- _PROMPT_:
Copy, from the entries below, each line where the word "span" can be found.

- _RECORDS SHOWN_:
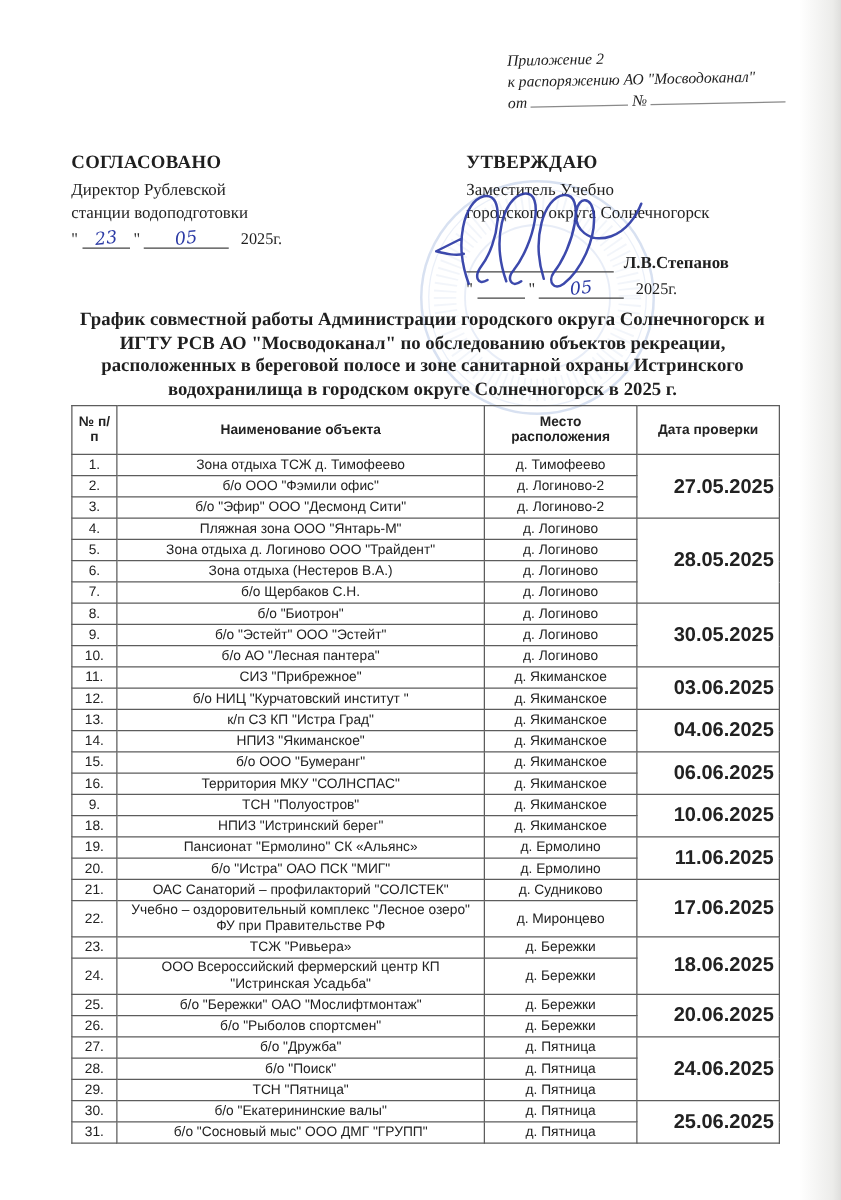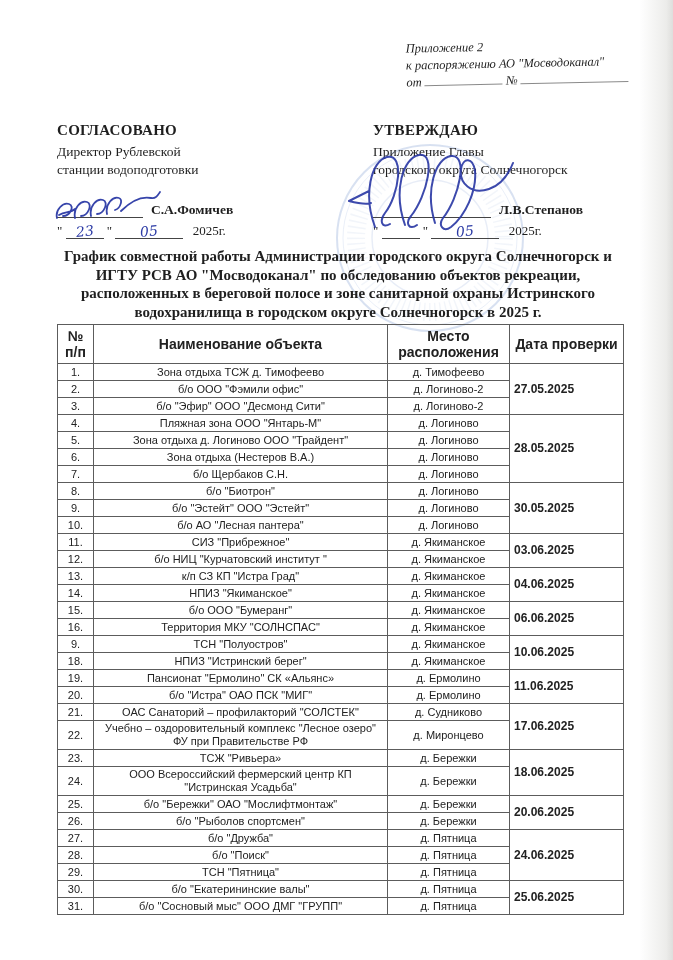--- a/index.html
+++ b/index.html
@@ -100,7 +100,7 @@
 
   <div class="approved">
     <div class="ap-head">УТВЕРЖДАЮ</div>
-    <div class="pos-line">Приложение Главы</div>
+    <div class="pos-line">Заместитель Учебно</div>
     <div class="pos-line">городского округа Солнечногорск</div>
     <div class="sig-row">
       <span class="sig-line">

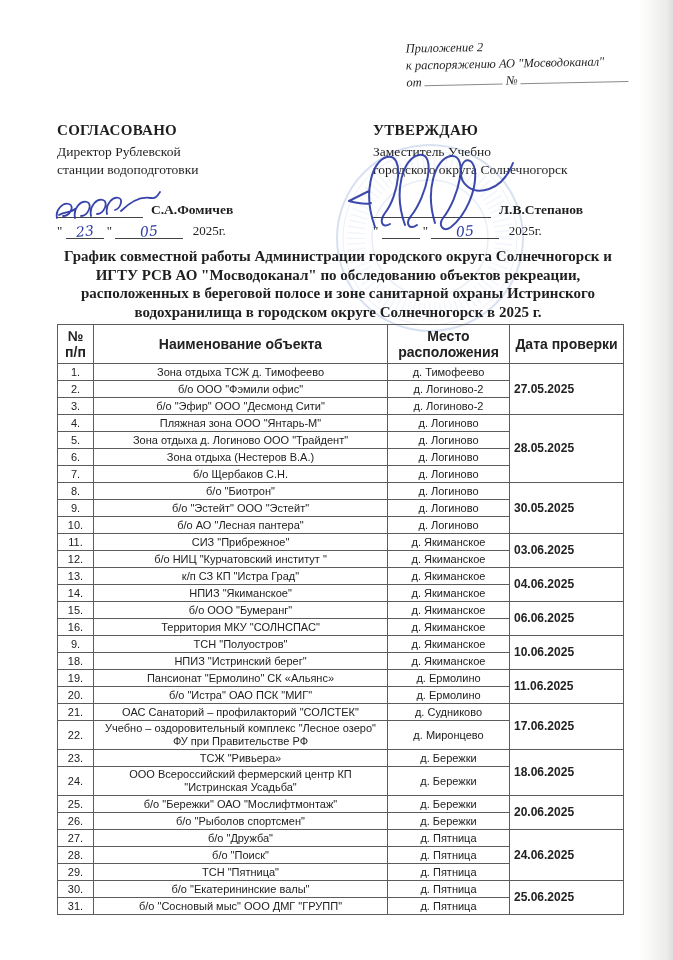--- a/index.html
+++ b/index.html
@@ -81,14 +81,6 @@
     <div class="ap-head">СОГЛАСОВАНО</div>
     <div class="pos-line">Директор Рублевской</div>
     <div class="pos-line">станции водоподготовки</div>
-    <div class="sig-row">
-      <span class="sig-line">
-        <svg class="sig-svg-small" width="108" height="34" viewBox="0 0 108 34">
-          <path d="M6,26 C12,22 18,24 22,20 M4,29 C2,21 10,13 16,15 C22,17 17,27 10,27 M22,29 C20,19 28,11 34,13 C40,15 35,27 28,27 M38,27 C36,17 44,9 50,11 C56,13 51,25 44,25 M54,25 C52,15 60,7 66,9 C70,10 68,19 62,21 M68,22 C78,12 88,7 98,9 C103,10 105,6 107,3" fill="none" stroke="#2b3aa5" stroke-width="1.8" stroke-linecap="round" opacity="0.95"></path>
-        </svg>
-      </span>
-      <span class="sig-name">С.А.Фомичев</span>
-    </div>
     <div class="date-row">
       <span>"</span>
       <span class="blank day"><span class="hand">23</span></span>

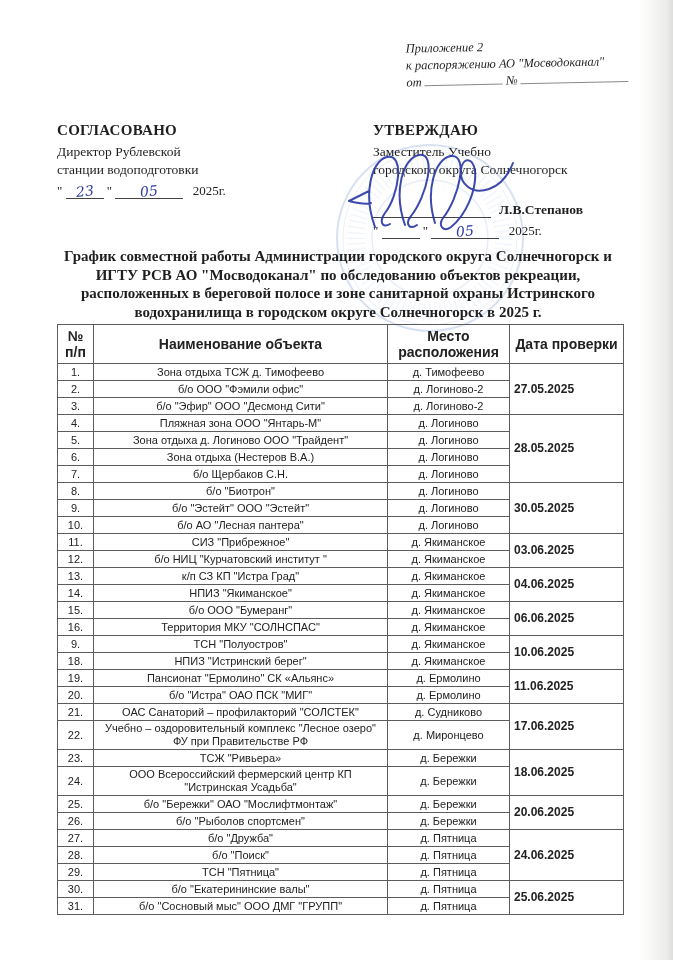--- a/index.html
+++ b/index.html
@@ -46,7 +46,7 @@
     font-family:"Liberation Sans", sans-serif; font-size:11px; color:#222;
   }
   .sched th, .sched td { border:1px solid #5c5c5c; padding:1px 4px; }
-  .sched th { font-size:14px; font-weight:bold; text-align:center; height:36px; vertical-align:middle; }
+  .sched th { font-size:11px; font-weight:bold; text-align:center; height:36px; vertical-align:middle; }
   .sched td { height:14px; line-height:13px; vertical-align:middle; }
   .c-num  { text-align:center; }
   .c-name { text-align:center; }

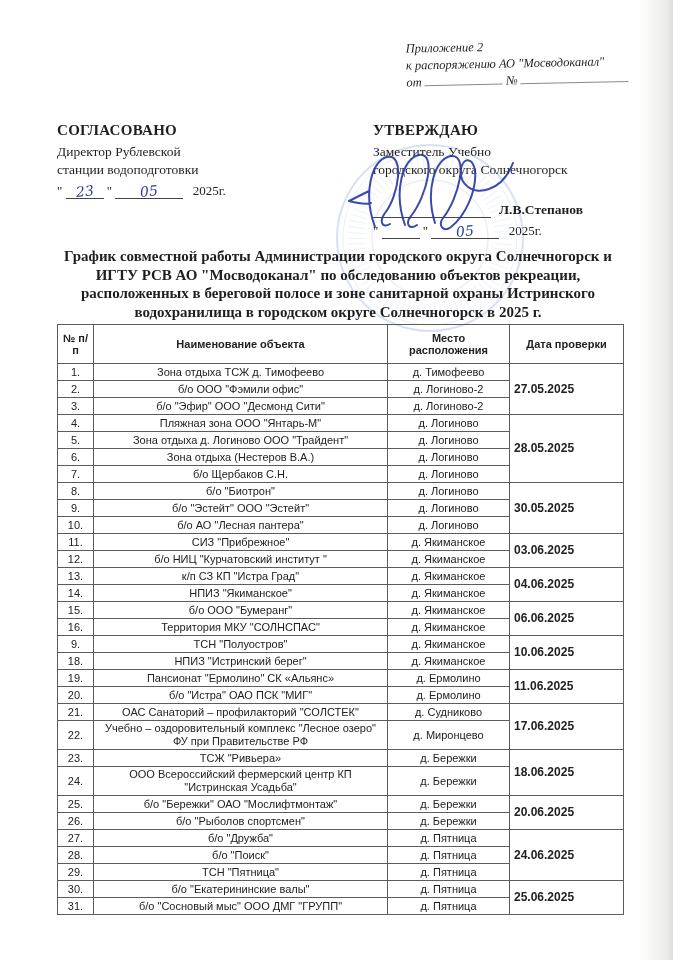--- a/index.html
+++ b/index.html
@@ -51,7 +51,7 @@
   .c-num  { text-align:center; }
   .c-name { text-align:center; }
   .c-loc  { text-align:center; }
-  .c-date { text-align:left; font-weight:bold; font-size:12px; }
+  .c-date { text-align:right; font-weight:bold; font-size:16px; }
   .col-num{width:36px;} .col-name{width:294px;} .col-loc{width:122px;} .col-date{width:114px;}
 </style>
 </head>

- _RESPONSE TO THE TASK_:
       <span class="sig-line">
-      <span class="sig-line">
-      </span>
-      <span class="sig-name">С.А.Фомичев</span>
       <span>"</span>
       <span class="blank day"><span class="hand">23</span></span>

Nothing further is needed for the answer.